On subsequent trips, I noticed the location of the nest on the beach. Luckily, this month we had a massive seaweed flood at the same time as the King tide. This clearly marks the high tide level making it easy to spot. Turns out every nest I’ve seen this season is just above the King tide line.
According to Florida folklore, this will be the quiet hurricane season. The incubation period of sea turtles is 30 to 90 days. A three-month advance prediction and subsequent change in nesting behavior would have enormous evolutionary advantages for breeding success.
Nests are placed further from the water than necessary, causing the eggs to become dehydrated and predation, especially on that precarious night when the baby turtles hatch and plunge into the water. Seabirds and crabs lie in wait for such events.
When the nest is placed too close to the surface of the water, there is a risk that the eggs will drown.
In order for the eggs to survive and have a chance to hatch, sea turtles must lay their eggs on the sand. When they are developing, the embryos breathe air through a membrane in the egg and so they cannot survive if they are constantly covered with water.

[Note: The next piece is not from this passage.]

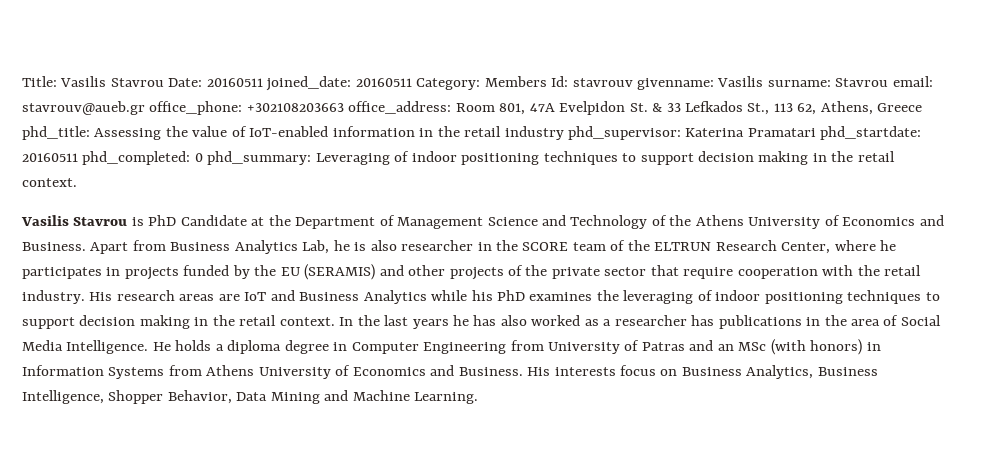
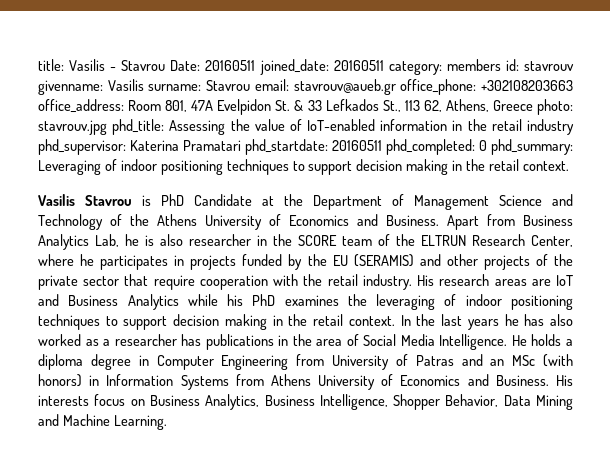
- Title: Vasilis Stavrou Date: 20160511 joined_date: 20160511 Category: Members Id: stavrouv givenname: Vasilis surname: Stavrou email: stavrouv@aueb.gr office_phone: +302108203663 office_address: Room 801, 47A Evelpidon St. & 33 Lefkados St., 113 62, Athens, Greece phd_title: Assessing the value of IoT-enabled information in the retail industry phd_supervisor: Katerina Pramatari phd_startdate: 20160511 phd_completed: 0 phd_summary: Leveraging of indoor positioning techniques to support decision making in the retail context.
+ title: Vasilis - Stavrou Date: 20160511 joined_date: 20160511 category: members id: stavrouv givenname: Vasilis surname: Stavrou email: stavrouv@aueb.gr office_phone: +302108203663 office_address: Room 801, 47A Evelpidon St. & 33 Lefkados St., 113 62, Athens, Greece photo: stavrouv.jpg phd_title: Assessing the value of IoT-enabled information in the retail industry phd_supervisor: Katerina Pramatari phd_startdate: 20160511 phd_completed: 0 phd_summary: Leveraging of indoor positioning techniques to support decision making in the retail context.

as well as the risk of being swept away in a storm.
Strong wave activity can also cause beaches to erode, washing away sand. This can expose sea turtle eggs, leaving them vulnerable to drying out or being eaten. They can also destroy the nest completely, roll the eggs into the sea and drown.
Sea turtles have been around for about 150 million years. If this level of predictive accuracy for seasonal hurricane levels is somehow possible, there will be plenty of time for selective pressure to cause turtles to develop this survival advantage. Anything that turtles can use to forecast, be it currents, temperature, salinity, barometric pressure, if they can, they may have evolved to be able to do that.
We should hope this folk tale holds true, and that one day we can use the same indicators that turtles use to improve our seasonal storm forecasts, (this hasn’t been very accurate for the past few years).